My family farmed for years when i was a child with Rottweilers. I was very small and they never offered to bite or snap (except once when i was being a bad child and was harrassing our older female. She didn't get anywhere near hurting me but let me know i was screwing up. Consequently my mother tanned my butt for it and i knew i deserved it!) Ours did great with horses, goats, sheep. We had one issue with rabbits but that was largely our fault for improper introductions. They were family pets and very effective working dogs (Rotts need a job to be happy and ours certainly had plenty of jobs!) It all came down to their breeding, the ***** and sires have to be patient and friendly and then ya gotta raise um right! Side story: my cousin lives in the mountains and his Rott got into a fight with a black bear and won (bear ran off!) And now large predators arent really an issue. Just like any dog though its all in handling!!! Its good to see you doing thorough research, different breeds work well with different farms and families. A mutt might be right up your alley or you may need an instinctual breed for those exact jobs.
Good luck! Keep us posted as I am ever so curious to see the resolve of this question!!!


----------



## In The Woods (Apr 27, 2017)

Bearfootfarm said:


> Any medium to large mutt will make a good "yard dog".
> Don't get hung up on breeds unless you want very specific traits.


This. While I have loved my purebred Mastiffs over the years, there is nothing better than a good mutt.

While a lot of dogs carry certain traits from their breed, the most important part with any dog that it knows it is part of a loving family - not just chained out by itself all day. Just about any dog is going to be a great alarm and protector if given the opportunity to be one of the family. Dogs are pack animals and need the structure even if from us humans.
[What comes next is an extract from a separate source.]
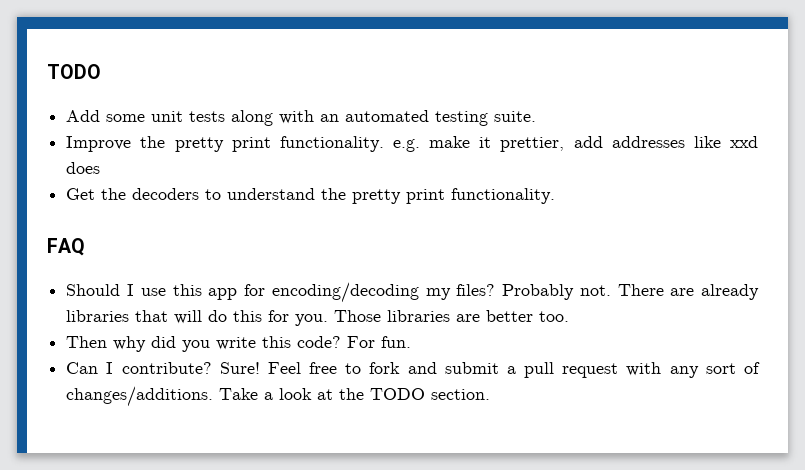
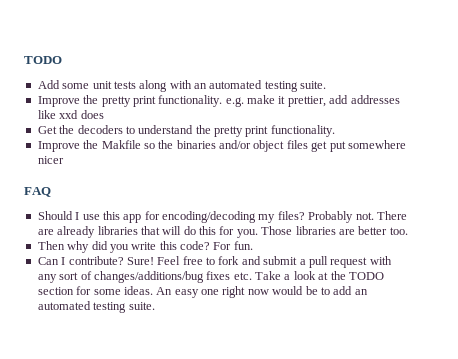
(556, 196) none -> [37,140,406,152] [37,156,64,164] // Improve the Makfile so the binaries and/or object files get put somewhere nicer
[66,386,214,407] changes/additions. -> [93,271,252,283] changes/additions/bug fixes etc.
[431,389,491,400] section. -> [37,286,368,298] [37,301,155,313] section for some ideas. An easy one right now would be to add an automated testing suite.

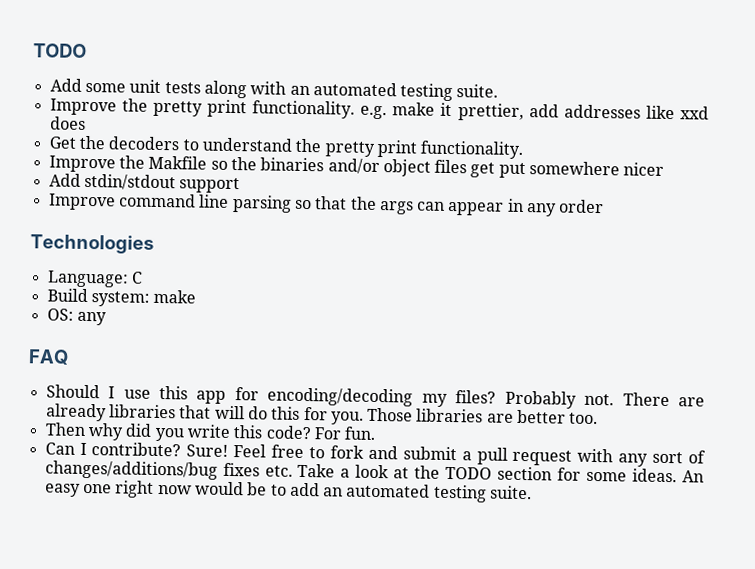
(64, 160) none -> [48,173,241,194] [48,193,605,217] [30,234,154,254] [46,270,143,288] [46,288,197,307] [46,308,107,326] // Add stdin/stdout support // Improve command line parsing so that the args can appear in any order // Technologies // Language: C // Build system: make // OS: any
With that said, I am still biased to bigger dogs - no yippy ankle biters around here.


----------



## kevinb (May 31, 2017)

Thank you folks. I suppose to some degree it's almost embarrassing asking this question. I grew up in a small logging town on the Olympic Peninsula and had a few dogs when I was young but we later moved to the South Puget Sound (Suburbia) and we no longer had dogs. Basically, quality dogs are now somewhat foreign to me. I now realize that their is an introduction topic and I could have used that for most of my original post. Thank you for the information, I suppose I'm not dedicated to a specific breed, just in the early stages of gathering information for the dog or dogs I seek. Even though I watch my kids like a hawk, I also know that kids will be kids and have the desire to explore, especially when my wife and I are at work. I actually encourage this....I want my kids to have a similar childhood as mine,...exploring the local woods, building forts etc. Sorry, not a big fan kids playing on the computer all day. The dog I seek doesn't need to try to fight a mountain lion, bear etc. Just enough to try to alarm a predator to vacate the area and get my kids home safely. Thanks again, it's much appreciated!


----------



## motdaugrnds (Jul 3, 2002)

I have always been fond of the German Shepherd, preferably the short-haired. I did get a long-hairred one a few years back and, after a bit of training, she not only guarded the farm, she also guarded (and even helped raise) the goats. Here is a pic of her. She was bit multiple times one night by a copperhead; so she's gone now.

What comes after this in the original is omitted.